Tip #1 Play it back with a sticky note
Laura Holmgren is a High School English teacher and former K-12 Director of Educational Technology at Polytechnic school in Southern California. Laura uses Mote extensively, alongside video feedback and other tools, to give detailed and personalized feedback to her students on their writing assignments.
To ensure students have internalized and addressed her feedback before they start work on their next assignment, Laura asks students to summarize the oral feedback that she has given to them using Mote in bullet points on a sticky note, which they attach to the rubric she uses on assignments. This helps students to build the practice of reflection, and connects the feedback to the learning journey.

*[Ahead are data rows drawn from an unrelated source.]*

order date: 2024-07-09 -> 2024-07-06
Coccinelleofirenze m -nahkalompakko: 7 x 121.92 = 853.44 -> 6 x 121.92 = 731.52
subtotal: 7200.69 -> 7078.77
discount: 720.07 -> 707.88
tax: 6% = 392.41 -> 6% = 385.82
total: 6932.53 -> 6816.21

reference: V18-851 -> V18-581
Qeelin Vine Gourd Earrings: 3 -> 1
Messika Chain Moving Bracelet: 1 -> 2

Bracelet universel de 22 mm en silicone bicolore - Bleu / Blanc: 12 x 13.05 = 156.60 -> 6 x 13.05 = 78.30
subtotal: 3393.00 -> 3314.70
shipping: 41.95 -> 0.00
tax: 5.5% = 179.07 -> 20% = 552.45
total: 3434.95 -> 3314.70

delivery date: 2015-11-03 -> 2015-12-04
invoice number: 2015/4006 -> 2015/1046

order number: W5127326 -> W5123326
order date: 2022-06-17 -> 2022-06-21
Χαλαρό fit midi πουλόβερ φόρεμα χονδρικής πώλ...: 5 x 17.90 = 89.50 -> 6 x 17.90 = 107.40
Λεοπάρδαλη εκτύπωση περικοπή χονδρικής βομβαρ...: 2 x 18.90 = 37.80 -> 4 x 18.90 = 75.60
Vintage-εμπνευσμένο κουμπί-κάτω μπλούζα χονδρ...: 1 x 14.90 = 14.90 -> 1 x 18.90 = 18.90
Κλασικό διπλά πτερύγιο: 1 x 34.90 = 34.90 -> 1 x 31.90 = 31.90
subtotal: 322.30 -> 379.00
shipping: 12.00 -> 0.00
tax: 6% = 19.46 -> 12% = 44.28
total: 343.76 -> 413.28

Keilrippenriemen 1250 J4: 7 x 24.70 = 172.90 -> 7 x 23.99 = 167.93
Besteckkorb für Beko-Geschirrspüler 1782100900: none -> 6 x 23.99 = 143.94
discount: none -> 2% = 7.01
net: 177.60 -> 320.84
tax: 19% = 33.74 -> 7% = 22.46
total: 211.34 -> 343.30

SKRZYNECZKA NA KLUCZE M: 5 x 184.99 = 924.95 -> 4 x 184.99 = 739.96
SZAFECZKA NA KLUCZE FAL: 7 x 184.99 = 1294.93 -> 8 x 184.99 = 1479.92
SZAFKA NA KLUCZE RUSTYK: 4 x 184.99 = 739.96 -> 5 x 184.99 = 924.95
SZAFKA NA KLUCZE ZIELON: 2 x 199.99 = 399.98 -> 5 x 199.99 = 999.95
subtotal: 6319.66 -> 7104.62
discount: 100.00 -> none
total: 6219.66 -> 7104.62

Tip #2: Make Feedback Reflection a Graded Assignment
Gavin Matthews is an English teacher at Taipei European School, Taiwan, where his students include many learning English as a second language. Gavin sees feedback as an essential component of his teaching, and he has assembled a comprehensive set of digital tools to help him to deliver high quality feedback on every assignment. He uses Mote in particular to give substantive, personalized feedback, especially as summative comments that accompany assignment grades.
Gavin’s approach to driving student engagement with his feedback is to create a Reflection Assignment in Google Classroom, where students summarize in their own words the feedback that they have received, and then describe how they plan to adjust their approach in their next assignment.
Gavin sees the benefit of this Reflection exercise in the improvements of his students’ work, as well as valuing the opportunity to hear from students whether they have internalized their work.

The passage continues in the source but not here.